La conseillère nationale Delphine Klopfenstein Broggini devait parler du rôle des coopératives d’habitation et de leurs réponses innovantes face à l’urgence climatique… mais elle a dû déclarer forfait au dernier moment et n’a pas pu participer au forum. Dommage. Le professeur d’économie à l’EPFL Philippe Thalmann l’a heureusement remplacée au pied levé et a improvisé une intéressante présentation faisant référence à une étude nationale menée auprès des locataires de deux grandes coopératives d’habitation, la Société coopérative d’Habitation Lausanne (SCHL), la Allgemeine Baugenossenschaft Zürich (ABZ) et de la Mobiliar. Il ressort étonnamment de cette étude que non seulement bon nombre de locataires n’étaient pas vraiment bien renseignés sur les performances énergétiques de leur habitat et que la question de la durabilité n’était pas vraiment leur principal souci. Difficile dans ces conditions d’améliorer le parc de logements existants. Un gros effort d’information du côté des coopératives pourrait peut-être y remédier.

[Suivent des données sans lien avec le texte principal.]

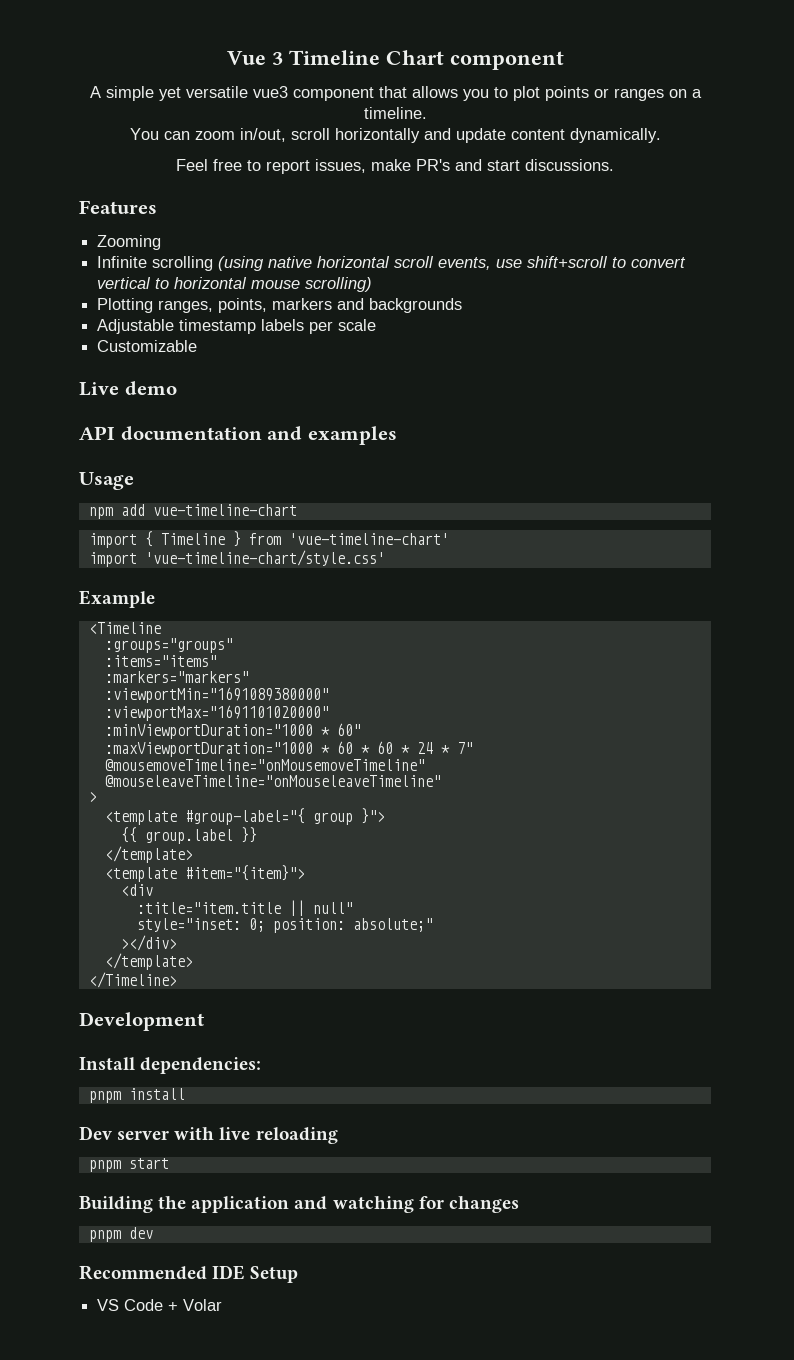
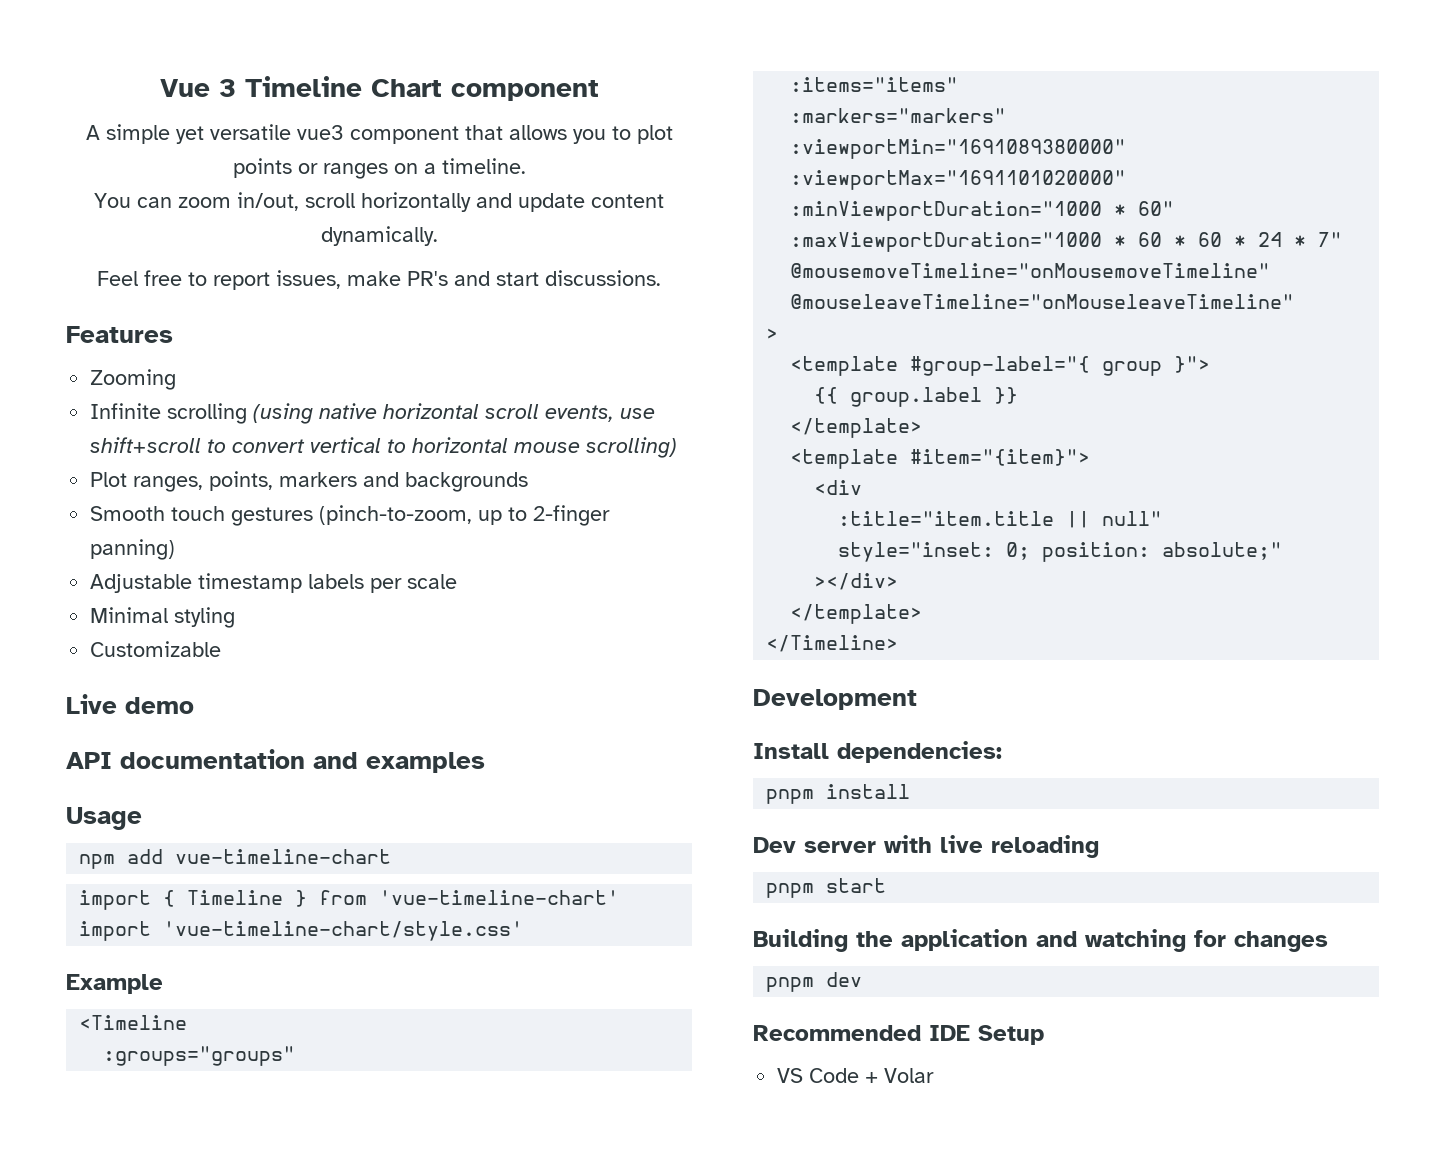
- Plotting ranges, points, markers and backgrounds
+ Plot ranges, points, markers and backgrounds
+ Smooth touch gestures (pinch-to-zoom, up to 2-finger panning)
+ Minimal styling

Avec le conseiller national Roger Nordmann, on entre dans le vif des mesures d’assainissement énergétique dont les coopératives d’habitation pourraient s’inspirer pour ne pas être à la traîne de la transition énergétique. Avec force tableaux et schémas à l’appui, il martèle les différents scénarii qu’il faudrait combiner pour échapper au pire du changement climatique, combler les creux d’approvisionnement de l’énergie solaire en hiver, simplifier les procédures d’autorisation pour le solaire et l’éolien et planifier la sortie du nucléaire. Il conclut son marathon en disant que tout était essentiellement une question d’investissement et de volonté politique. La table ronde, modérée par le Prof. Philippe Thalmann, qui a réuni les premiers orateurs et le directeur de l’Office fédéral du logement (OFL) Martin Tschirren avant la pause de midi a donné quelques beaux échanges entre les questions très pragmatiques du public et les réponses très empiriques des experts.

Après un délicieux cocktail dînatoire et une intense séance de réseautage, le public retrouvait Martin Tschirren pour un riche exposé sur les différentes aides fédérales encourageant les coopératives d’habitation à se lancer dans des rénovations importantes de leur parc immobilier, sans que cela ne se répercute trop méchamment sur les loyers. Avec notamment un programme spécial pour le Fonds de roulement offrant des prêts à taux zéro sur dix ans pour tout projet d’assainissement important soumis entre 2021 et 2023… et deux plateformes numériques qui aident les coopératives à s’orienter dans la jungle des conditions à remplir pour bénéficier de cette manne fédérale: un guide d’assainissement pour les bailleurs (www.renovabene.ch) et un autre pour les locataires (www.locabene.ch).

Valentin Bourdon, architecte Dr. EPFL, a ensuite promené le public à travers un bel historique de l’habitat coopératif et de ses formes architecturales, en pointant leur potentiel d’influence sur le développement urbain et les bienfaits qu’ils pourraient exercer dans l’usage du patrimoine bâti. Et pour clore la journée en beauté, la professeure ordinaire en écologie sociale et Economie écologique à l’Université de Lausanne Julia Steinberger a gratifié l’assemblée d’un vif exposé vulgarisant bien à propos les différents scénarii à basse demande énergétique susceptibles de se concrétiser dans une action globale salvatrice en matière de potentiel de réduction des émissions de CO2. Le potentiel existe, mais il nécessite des changements systémiques dans l’ensemble de la société… ainsi qu’une redéfinition et un rééquilibrage entre énergie, services et bien-être. Tout un programme!